» **THE TASK**
Every line below from the one with "Brake Fluid - Mineral" through the one with "Casual Friday Linen" should be retyped exactly, both ends included; no other lines and no pictures.

» **DATA EXTRACT**
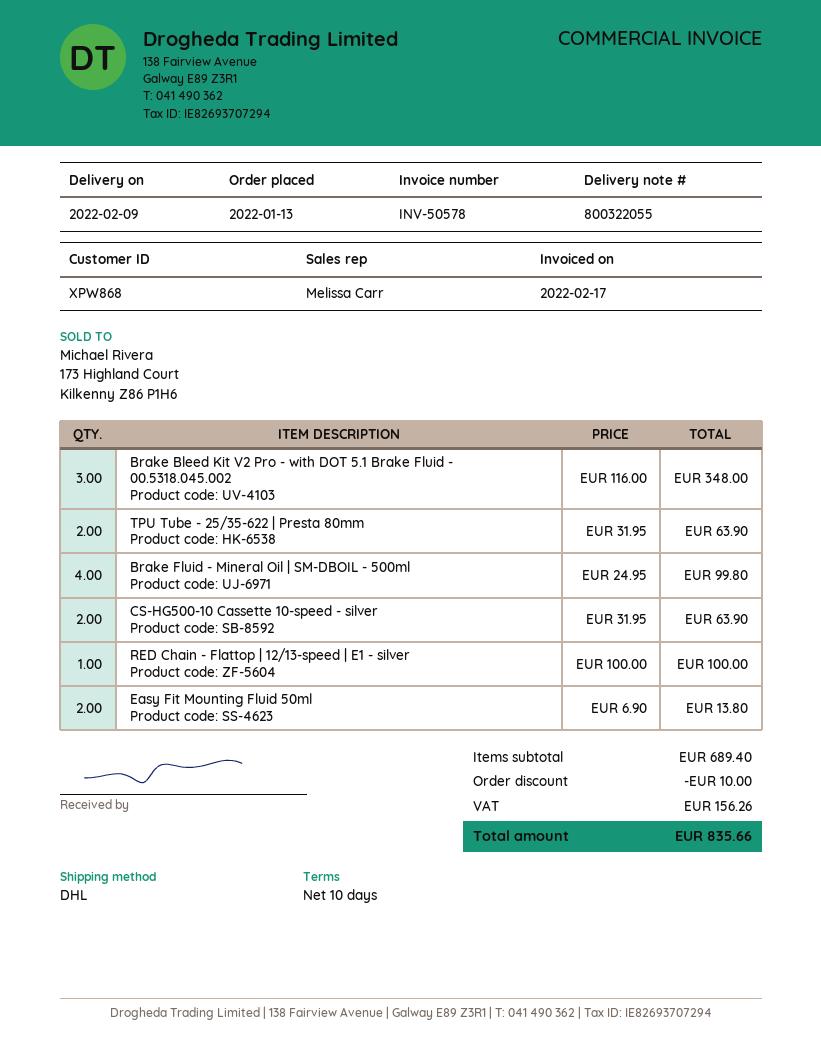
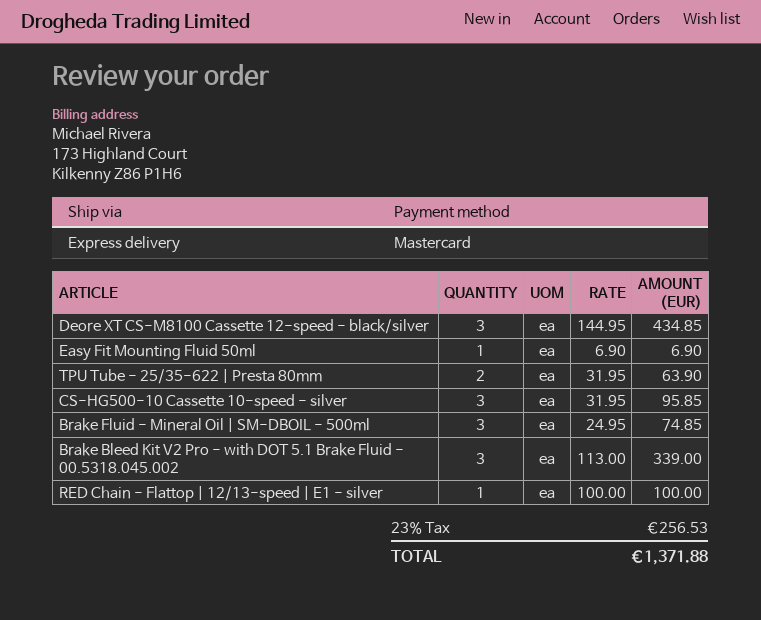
shipping method: DHL -> express
Brake Bleed Kit V2 Pro - with DOT 5.1 Brake Fluid - 00.5318.045.002: 3 x 116.00 = 348.00 -> 3 x 113.00 = 339.00
Brake Fluid - Mineral Oil | SM-DBOIL - 500ml: 4 x 24.95 = 99.80 -> 3 x 24.95 = 74.85
CS-HG500-10 Cassette 10-speed - silver: 2 x 31.95 = 63.90 -> 3 x 31.95 = 95.85
Easy Fit Mounting Fluid 50ml: 2 x 6.90 = 13.80 -> 1 x 6.90 = 6.90
Deore XT CS-M8100 Cassette 12-speed - black/silver: none -> 3 x 144.95 = 434.85
discount: 10.00 -> none
tax: 156.26 -> 256.53
total: 835.66 -> 1371.88

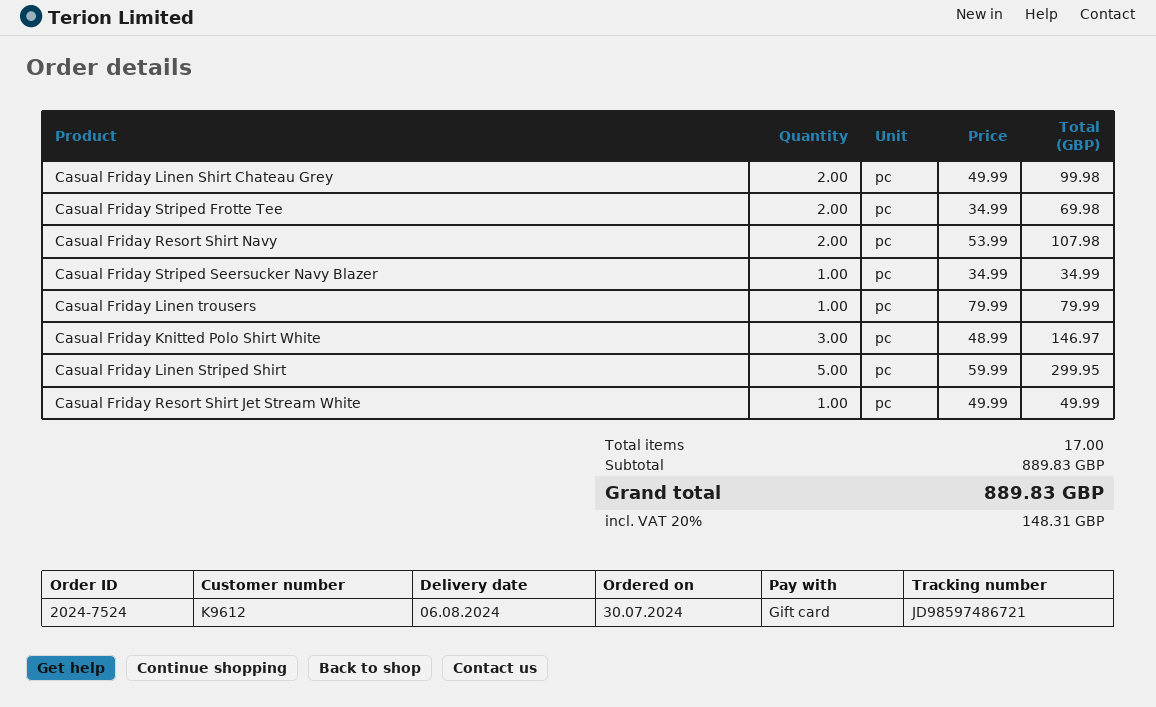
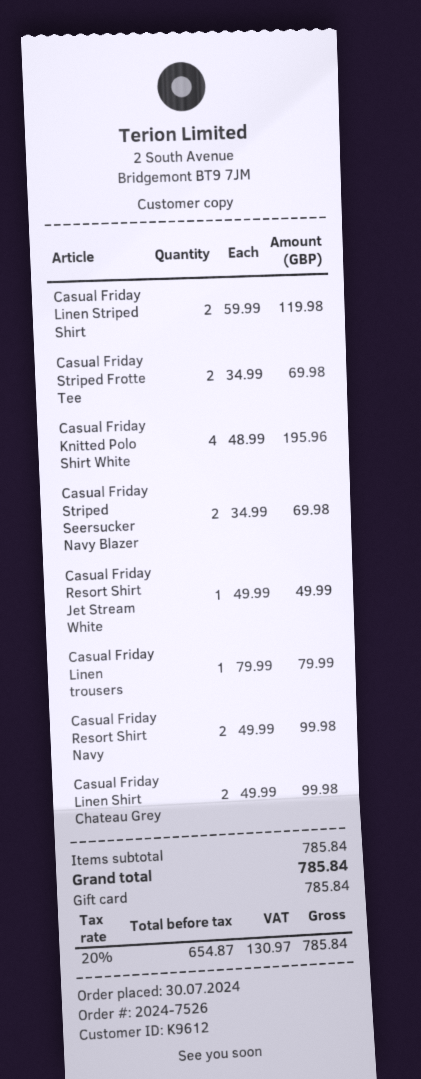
order number: 2024-7524 -> 2024-7526
Casual Friday Resort Shirt Navy: 2 x 53.99 = 107.98 -> 2 x 49.99 = 99.98
Casual Friday Striped Seersucker Navy Blazer: 1 x 34.99 = 34.99 -> 2 x 34.99 = 69.98
Casual Friday Knitted Polo Shirt White: 3 x 48.99 = 146.97 -> 4 x 48.99 = 195.96
Casual Friday Linen Striped Shirt: 5 x 59.99 = 299.95 -> 2 x 59.99 = 119.98
subtotal: 889.83 -> 785.84
tax: 20% = 148.31 -> 20% = 130.97
total: 889.83 -> 785.84

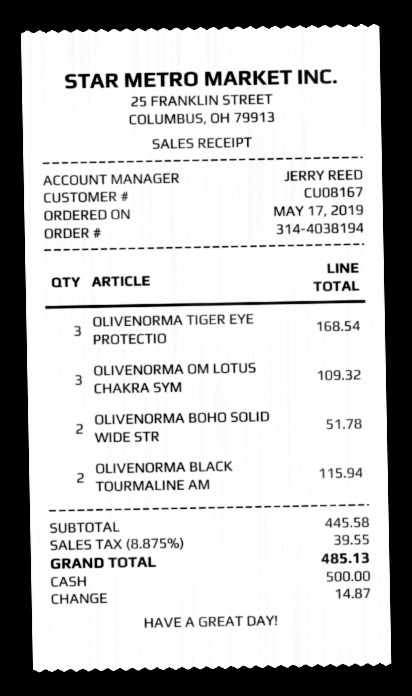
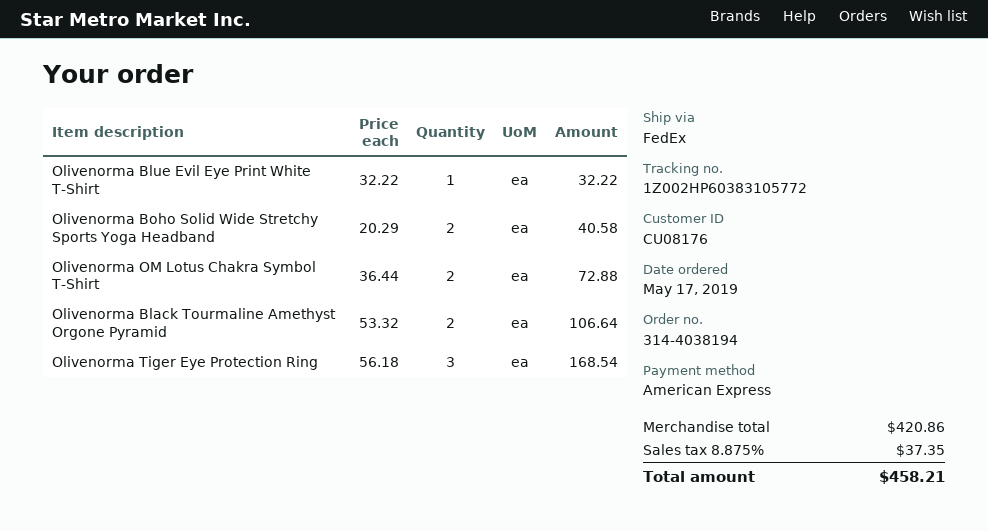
customer number: CU08167 -> CU08176
payment method: cash -> American Express
OLIVENORMA OM LOTUS CHAKRA SYM: 3 for 109.32 -> 2 for 72.88
OLIVENORMA BOHO SOLID WIDE STR: 2 for 51.78 -> 2 for 40.58
OLIVENORMA BLACK TOURMALINE AM: 2 for 115.94 -> 2 for 106.64
Olivenorma Blue Evil Eye Print White T-Shirt: none -> 1 for 32.22
subtotal: 445.58 -> 420.86
tax: 8.875% = 39.55 -> 8.875% = 37.35
total: 485.13 -> 458.21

» **OUTPUT BELOW**
Brake Fluid - Mineral Oil | SM-DBOIL - 500ml: 4 x 24.95 = 99.80 -> 3 x 24.95 = 74.85
CS-HG500-10 Cassette 10-speed - silver: 2 x 31.95 = 63.90 -> 3 x 31.95 = 95.85
Easy Fit Mounting Fluid 50ml: 2 x 6.90 = 13.80 -> 1 x 6.90 = 6.90
Deore XT CS-M8100 Cassette 12-speed - black/silver: none -> 3 x 144.95 = 434.85
discount: 10.00 -> none
tax: 156.26 -> 256.53
total: 835.66 -> 1371.88

order number: 2024-7524 -> 2024-7526
Casual Friday Resort Shirt Navy: 2 x 53.99 = 107.98 -> 2 x 49.99 = 99.98
Casual Friday Striped Seersucker Navy Blazer: 1 x 34.99 = 34.99 -> 2 x 34.99 = 69.98
Casual Friday Knitted Polo Shirt White: 3 x 48.99 = 146.97 -> 4 x 48.99 = 195.96
Casual Friday Linen Striped Shirt: 5 x 59.99 = 299.95 -> 2 x 59.99 = 119.98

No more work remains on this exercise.